### What this task involves
Only an exact repetition of the lines from the one holding "none -> <div><span>Marsh" to the end of the data is wanted, with pictures left out.

### Source material
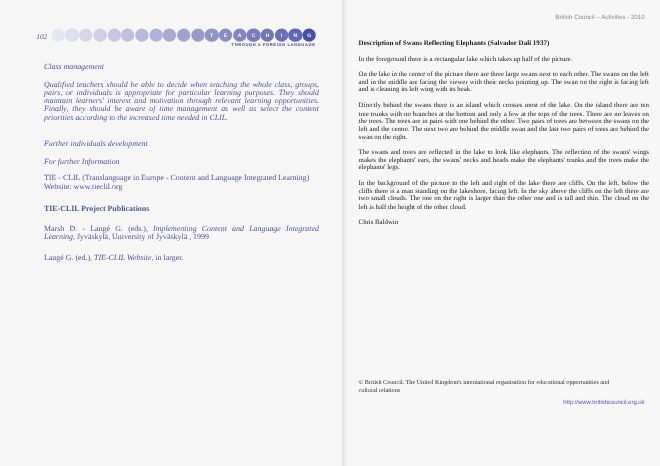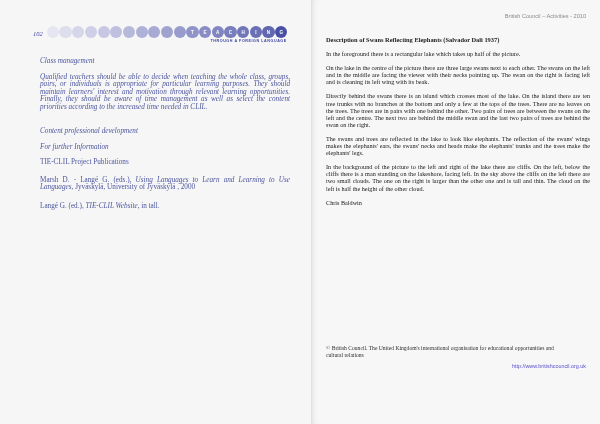"Content professional development" div.sec-heading { text: Content professional -> Further individuals }
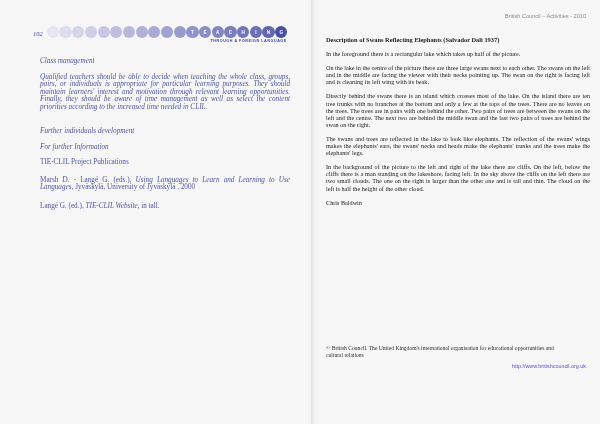"TIE - CLIL (Translanguage in" div.info-block { html: none -> <div> <div>TIE - CLIL (Translanguage in Europe - Content and Language Integrated Learning)</div> <div>Website: www.tieclil.org</div> </div> }
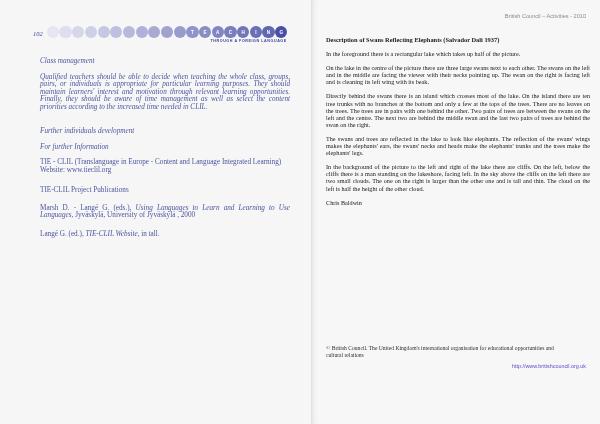"TIE-CLIL Project Publications" .pub-heading { font-weight: normal -> bold }
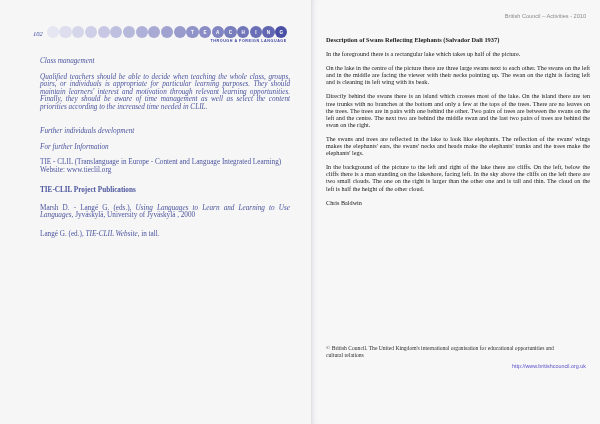"Marsh D. - Langé G." div.pub { html: none -> <div><span>Marsh D. - Langé G. (eds.), </span><span>Implementing Content and Language Integrated Learning</span><span>, Jyväskylä, University of Jyväskylä , 1999</span></div> }
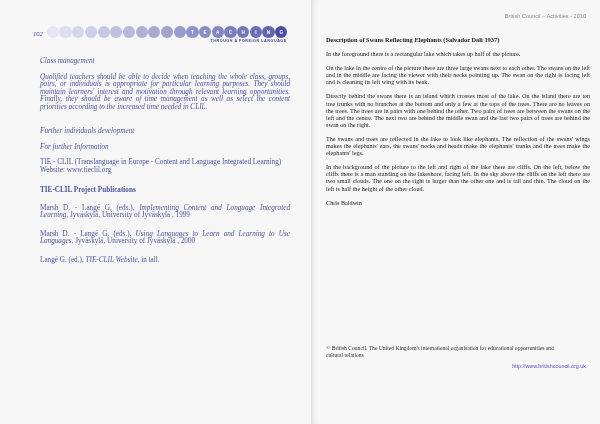"Marsh D. - Langé G. (eds.), Using" div.pub { html: <div><span>Marsh D. - Langé G. (eds.), </span><span>Using Languages to Learn and Learning to Use Languages</span><span>, Jyväskylä, University of Jyväskylä , 2000</span></div> -> none }
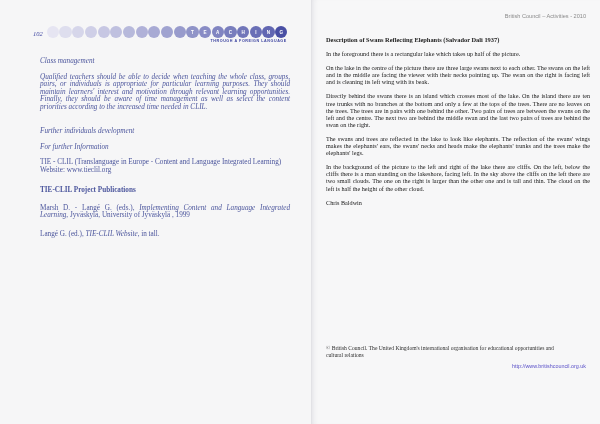", in tall." span { text: tall -> larger }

### Task solution
"Marsh D. - Langé G." div.pub { html: none -> <div><span>Marsh D. - Langé G. (eds.), </span><span>Implementing Content and Language Integrated Learning</span><span>, Jyväskylä, University of Jyväskylä , 1999</span></div> }
"Marsh D. - Langé G. (eds.), Using" div.pub { html: <div><span>Marsh D. - Langé G. (eds.), </span><span>Using Languages to Learn and Learning to Use Languages</span><span>, Jyväskylä, University of Jyväskylä , 2000</span></div> -> none }
", in tall." span { text: tall -> larger }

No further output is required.